ENG457F: Language in Britain in the 1770s

Take-home test #1: a literary essay using literature online


Due                 October 15th, by 11:00 am, at the Wetmore Porter's Lodge, New College (or to me in my office). 2% off per day thereafter.

Length            Between 2000-2500 words (8-10 typed pages)

Format            Do NOT put your NAME on the test.



Answer one of the questions below in essay form.

            You must read the instructions on the back of this sheet.

You must use literature online (http://lion.chadwyck.com/) to generate your first round of data.

            You may use secondary sources, but you must cite them accurately and scrupulously.


The topics


1. The worthy eponymous protagonists of both Humphry Clinker and Evelina have their true names and (relatively) worthy births revealed at the end of the novel.

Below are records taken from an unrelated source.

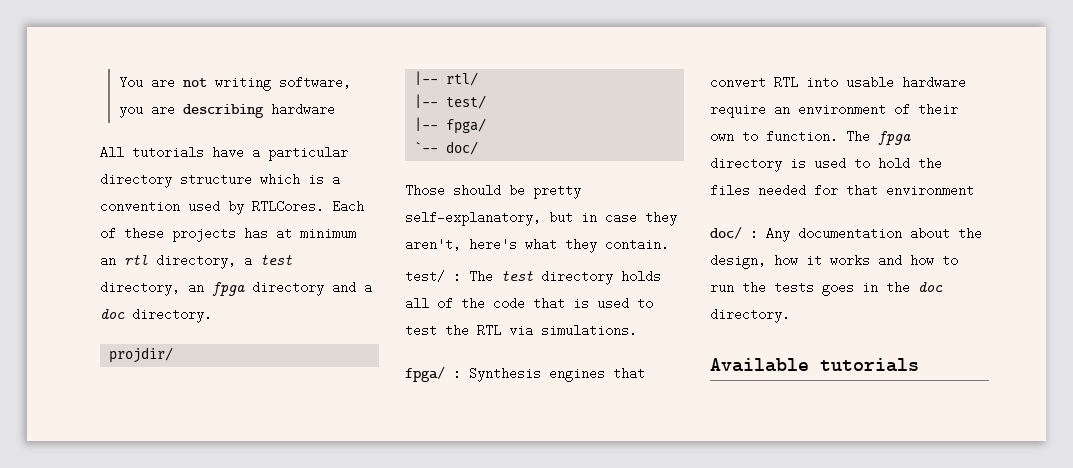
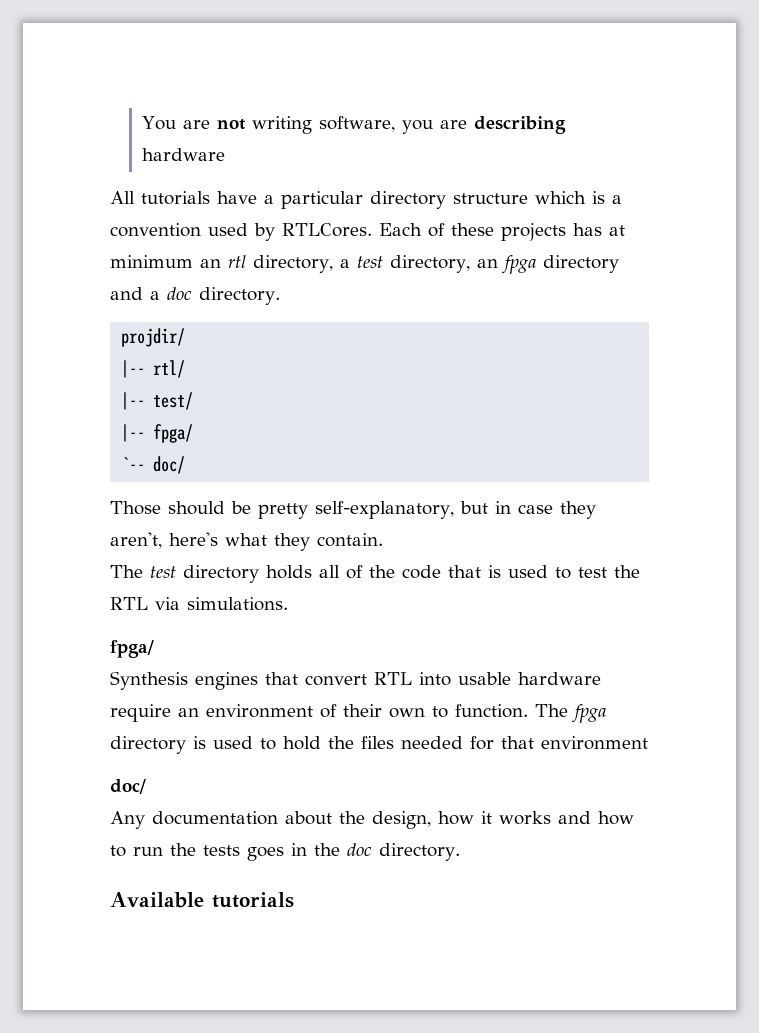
- test/ : The test directory holds all of the code that is used to test the RTL via simulations.
- fpga/ : Synthesis engines that convert RTL into usable hardware require an environment of their own to function.
+ The test directory holds all of the code that is used to test the RTL via simulations.
+ fpga/
+ Synthesis engines that convert RTL into usable hardware require an environment of their own to function.
  The fpga directory is used to hold the files needed for that environment
- doc/ : Any documentation about the design, how it works and how to run the tests goes in the doc directory.
+ doc/
+ Any documentation about the design, how it works and how to run the tests goes in the doc directory.

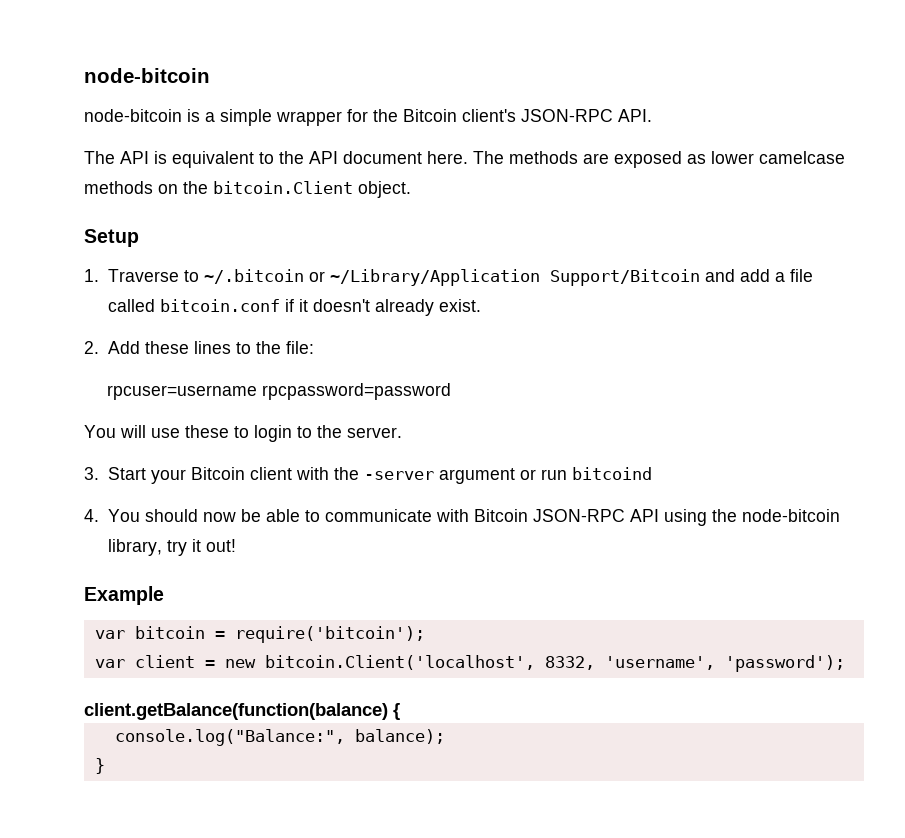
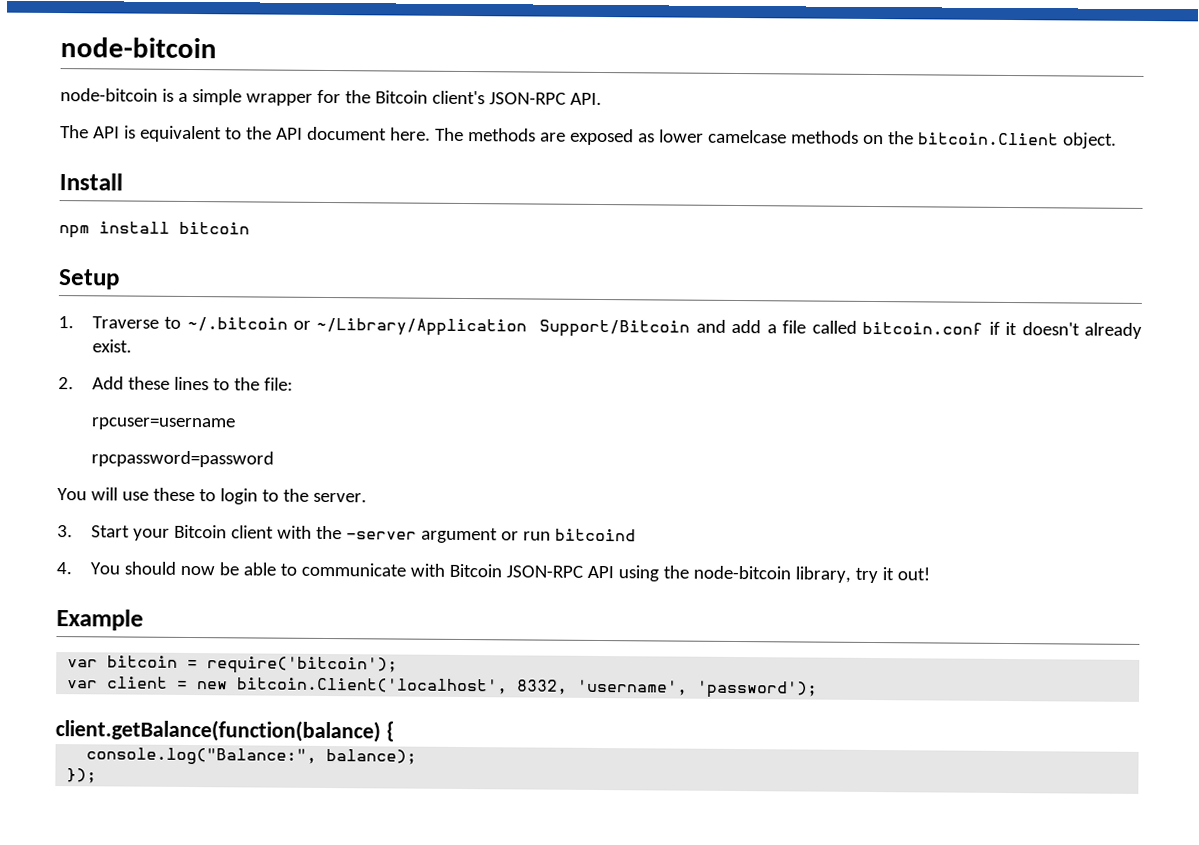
+ Install
+ npm install bitcoin
- rpcuser=username rpcpassword=password
+ rpcuser=username
+ rpcpassword=password
- }
+ });

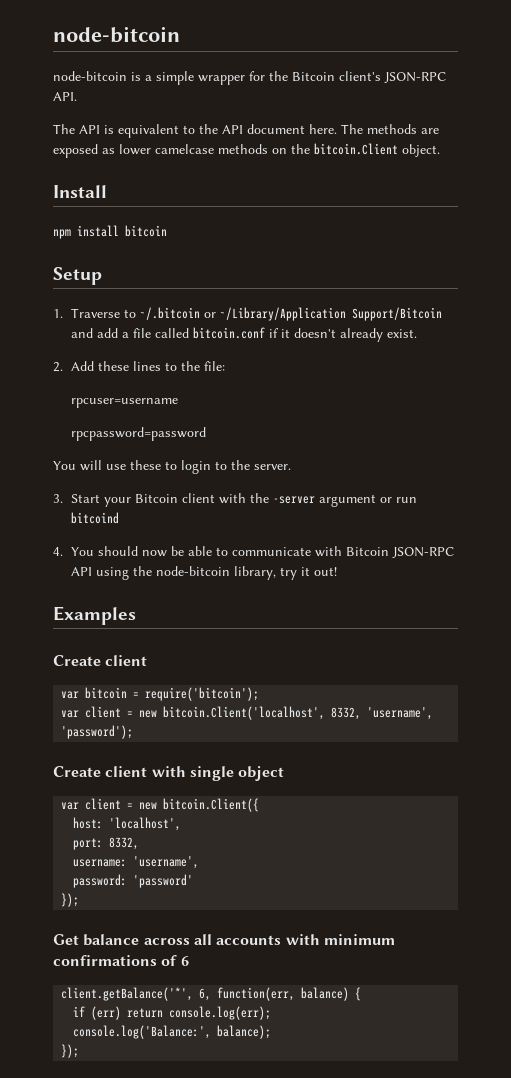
- Example
+ Examples
+ Create client
- client.getBalance(function(balance) {
- console.log("Balance:", balance);
+ Create client with single object
+ var client = new bitcoin.Client({
+ host: 'localhost',
+ port: 8332,
+ username: 'username',
+ password: 'password'
+ });
+ Get balance across all accounts with minimum confirmations of 6
+ client.getBalance('*', 6, function(err, balance) {
+ if (err) return console.log(err);
+ console.log('Balance:', balance);

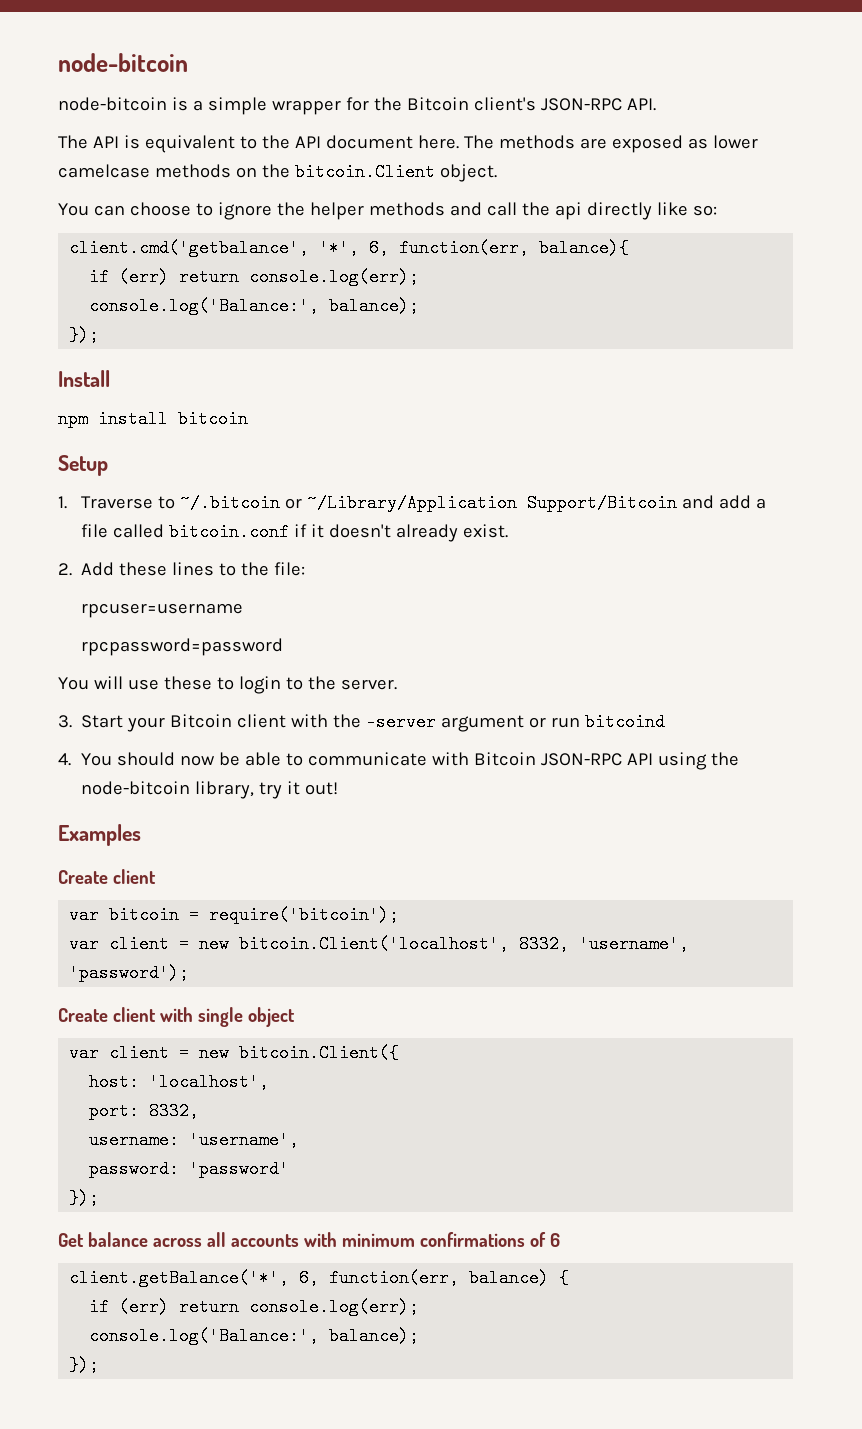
+ You can choose to ignore the helper methods and call the api directly like so:
+ client.cmd('getbalance', '*', 6, function(err, balance){
+ if (err) return console.log(err);
+ console.log('Balance:', balance);
+ });

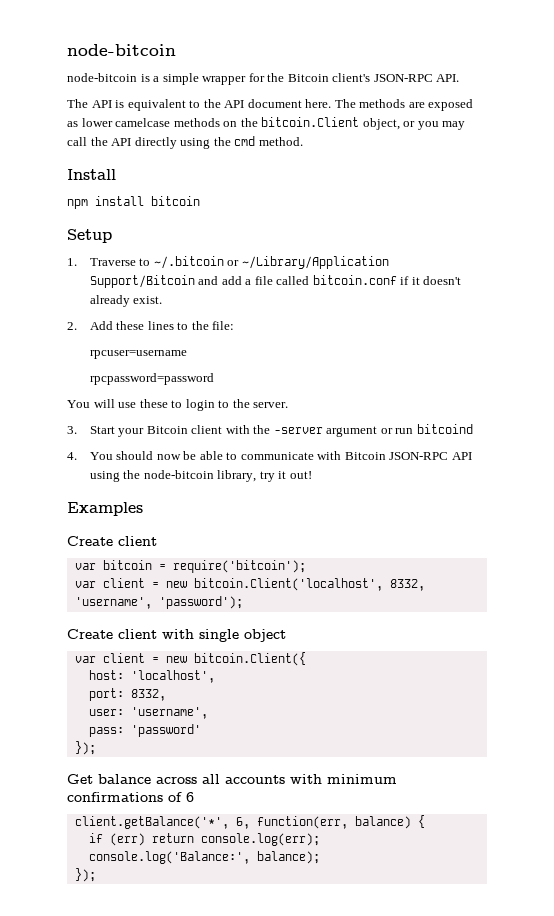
- The methods are exposed as lower camelcase methods on the bitcoin.Client object.
- You can choose to ignore the helper methods and call the api directly like so:
- client.cmd('getbalance', '*', 6, function(err, balance){
- if (err) return console.log(err);
- console.log('Balance:', balance);
- });
+ The methods are exposed as lower camelcase methods on the bitcoin.Client object, or you may call the API directly using the cmd method.
- username: 'username',
+ user: 'username',
- password: 'password'
+ pass: 'password'

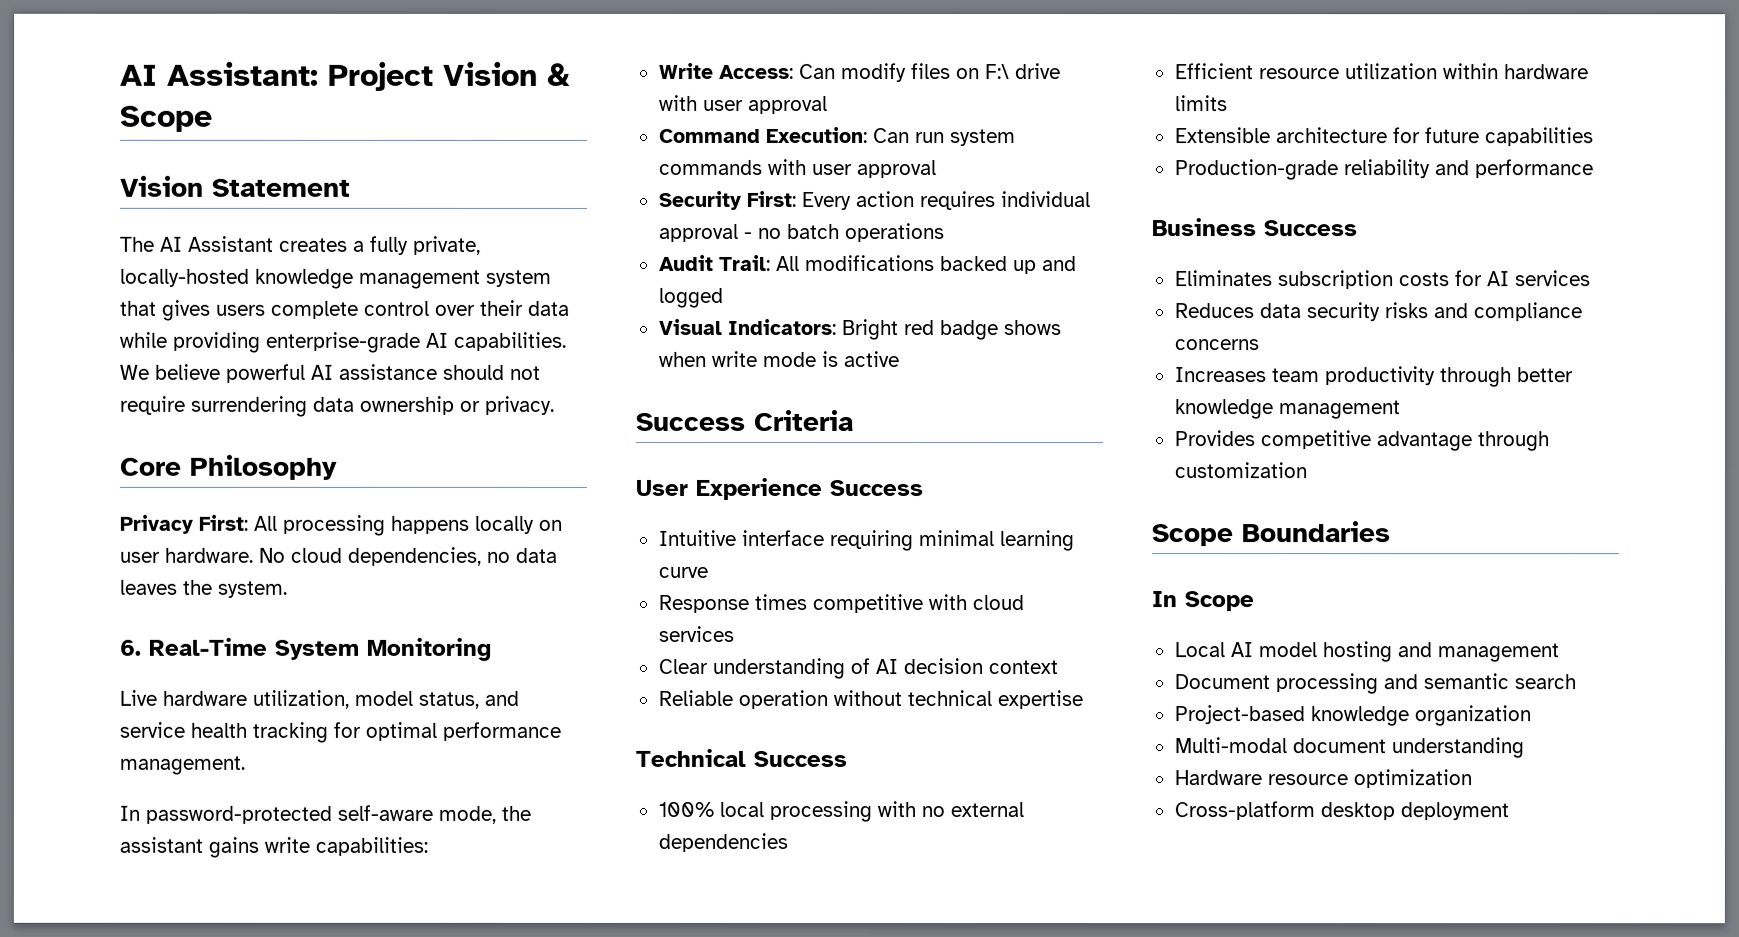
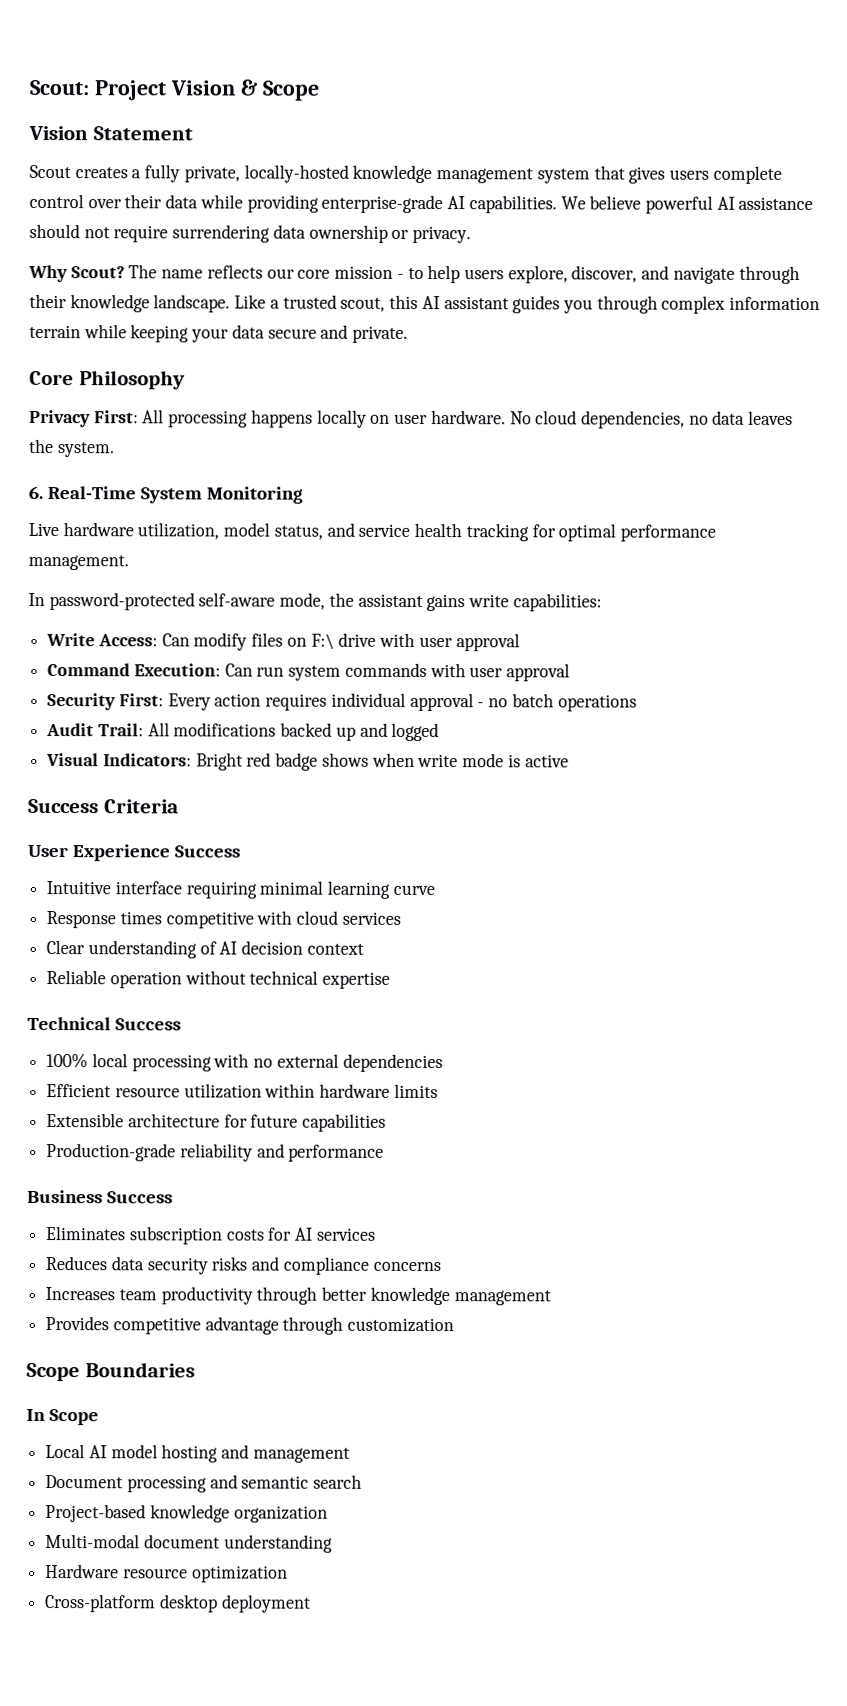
- AI Assistant: Project Vision & Scope
+ Scout: Project Vision & Scope
- The AI Assistant creates a fully private, locally-hosted knowledge management system that gives users complete control over their data while providing enterprise-grade AI capabilities.
+ Scout creates a fully private, locally-hosted knowledge management system that gives users complete control over their data while providing enterprise-grade AI capabilities.
+ Why Scout? The name reflects our core mission - to help users explore, discover, and navigate through their knowledge landscape. Like a trusted scout, this AI assistant guides you through complex information terrain while keeping your data secure and private.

Compare and contrast some literary functions[1] of the word name in these novels.


2. Compare and contrast some literary functions of dress and/or clothing in each novel.


3. It is conventional to oppose the conventions and artifice of human society to nature. Consider the word nature in both novels: who uses the word? what issues does it raise? Compare and contrast the literary function of the concept of nature.


4. While each novel focusses on civilian society and its artifices, each contains at least one captain. Compare and contrast their literary functions.


5. Crisis often reveals character – and what else? Compare and contrast the literary functions of incidents in a coach or carriage in each novel.


6. Compare and contrast the literary effects of references to France and/or the French in each novel. Or, you may broaden the topic to include references to “abroad” more generally – e.g. also considering the East Indies and America in Humphry Clinker.


7. Both novels are epistolary. Compare and contrast the literary functions of of writing in each.


8. Consider the word language in each novel. What literary issues does it illuminate? Compare and contrast!


9. Consider the word creature in each novel. What literary issues does it illuminate? Compare and contrast, and ignore the monkey at your peril!


10. Compare and contrast the literary effects of the social significance of tea and coffee in each novel.


11. Compare and contrast the literary effects of the word body in each novel. (Yes, in Evelina it’s mostly in any body, no body, etc.)


12. A topic of your own choice: get my approval in writing by October 3rd.





Getting started


This assignment has several purposes:

I’d like you to have read and thought about both novels in a literary way before we spend class time discussing how language is used and/or represented in each text. (However, you have the option of writing on a more language-oriented topic.)

I’d like you to use literature online for this assignment so that you have an idea of how you might use it for your research paper. As you can see, most of the topics could be done without literature online, but I want to see what you can do and have done with it.


Assessment of your assignment will include the following:

            Does your answer demonstrate familiarity with the entirety of both novels?

Have you focussed the question sharply around representative incident(s), patterns, etc.?

(I.e. do not consider every single instance of the word when analyzing how the concept it denotes functions in the novel!!)

Does your answer demonstrate your ability to analyze the texts closely, with sense and subtlety?

Does your answer demonstrate your ability to draw links between your specific topic and themes or issues that you consider important to the novels?

            Is your answer well organized and well written?


The research

1.      Search for your words in literature online. You should consider whether your head words have variants that you need to check (e.g. variant spellings, variant grammatical forms (e.g. plural, past tense), derived forms (prefixes, suffixes).

2.      Some of the topics will generate a lot of hits, others less. Look for patterns: if your word is very common, you not only can but must narrow things down: the use of the word by one character; the importance of the concept it denotes at a particular point near the end of the novel; the word’s appearance with other words…

3.      Go to the novel and mark, then read the references.

4.      As you’re reading the references, keep taking note of any patterns. Is your word/concept associated with particular people, recurring situations, etc.?


The interpretation and analysis.

1.      In order to interpret the data, you’ll need to sort, classify, compare the material. Use such guidelines as

-which characters?

-how is it placed in the novel – in which scenes or situations?

-your own criteria

2.      In order to analyze the data, you’ll need to ask yourself about the significance of your topic to your overall understanding of each novel: how does it relate to themes, issues, characters, etc.?

3.      Select and synthesize your findings, and compose an essay presenting your research in the form of an argument, a line of reasoning which follows logically from point to point.

4.      Your essay will undoubtedly contain paragraphs or pages that provide a context for your topic rather than dealing with it specifically.


[1]“Function” might consider plot, character, theme. Whatever you do, focus!